_The task_: Bring back every record exactly, except for the pictures, which stay out.

_Dataset extract_:
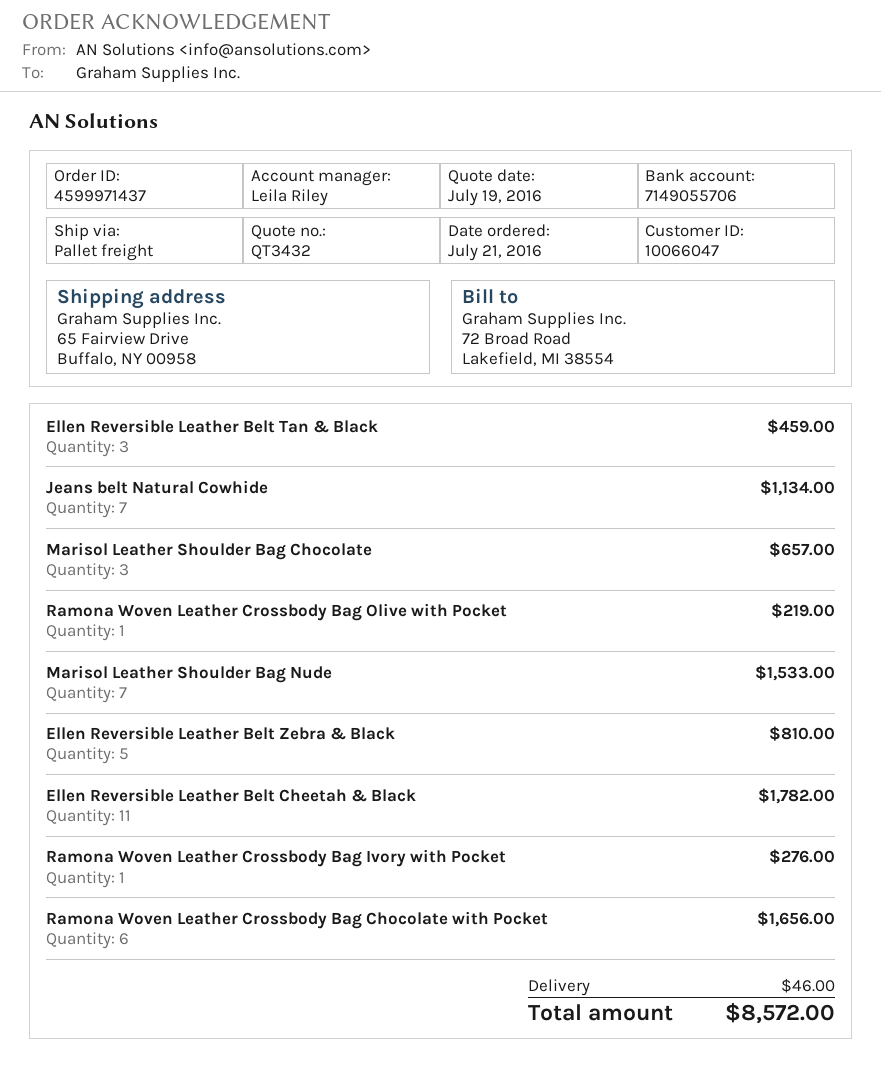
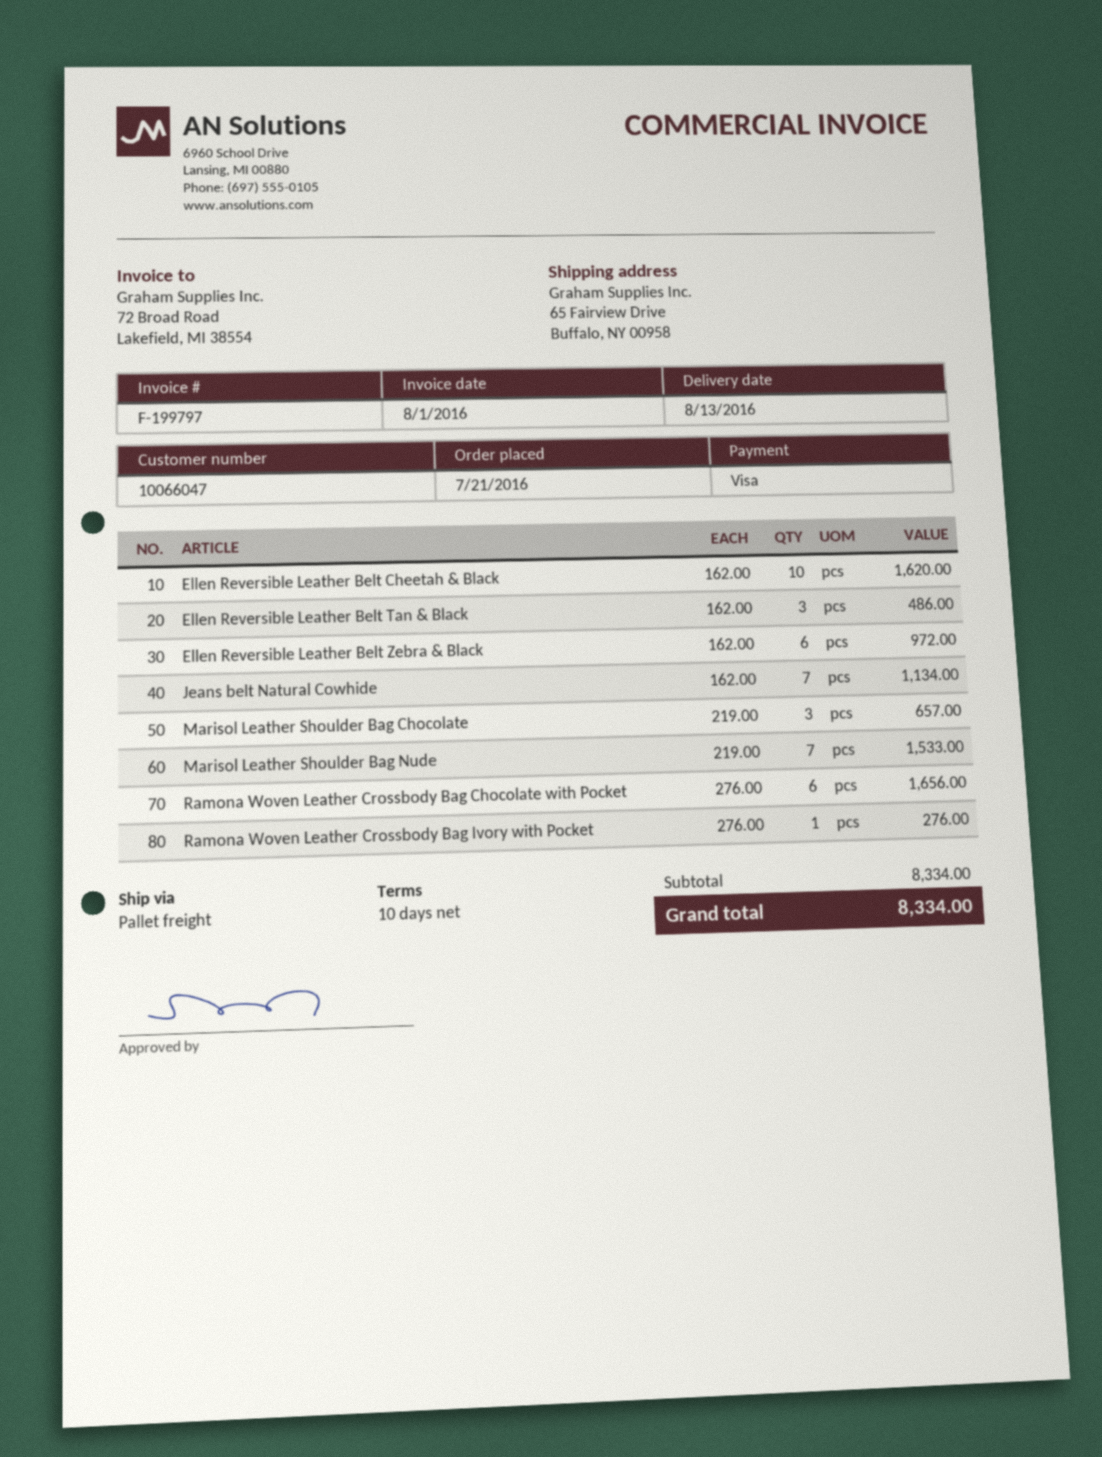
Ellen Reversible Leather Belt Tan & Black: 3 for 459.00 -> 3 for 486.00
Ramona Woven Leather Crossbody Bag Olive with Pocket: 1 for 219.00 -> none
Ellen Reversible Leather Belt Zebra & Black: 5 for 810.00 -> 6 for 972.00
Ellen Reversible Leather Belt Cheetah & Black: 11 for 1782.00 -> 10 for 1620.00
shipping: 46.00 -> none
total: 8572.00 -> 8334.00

_Result of the exercise_:
Ellen Reversible Leather Belt Tan & Black: 3 for 459.00 -> 3 for 486.00
Ramona Woven Leather Crossbody Bag Olive with Pocket: 1 for 219.00 -> none
Ellen Reversible Leather Belt Zebra & Black: 5 for 810.00 -> 6 for 972.00
Ellen Reversible Leather Belt Cheetah & Black: 11 for 1782.00 -> 10 for 1620.00
shipping: 46.00 -> none
total: 8572.00 -> 8334.00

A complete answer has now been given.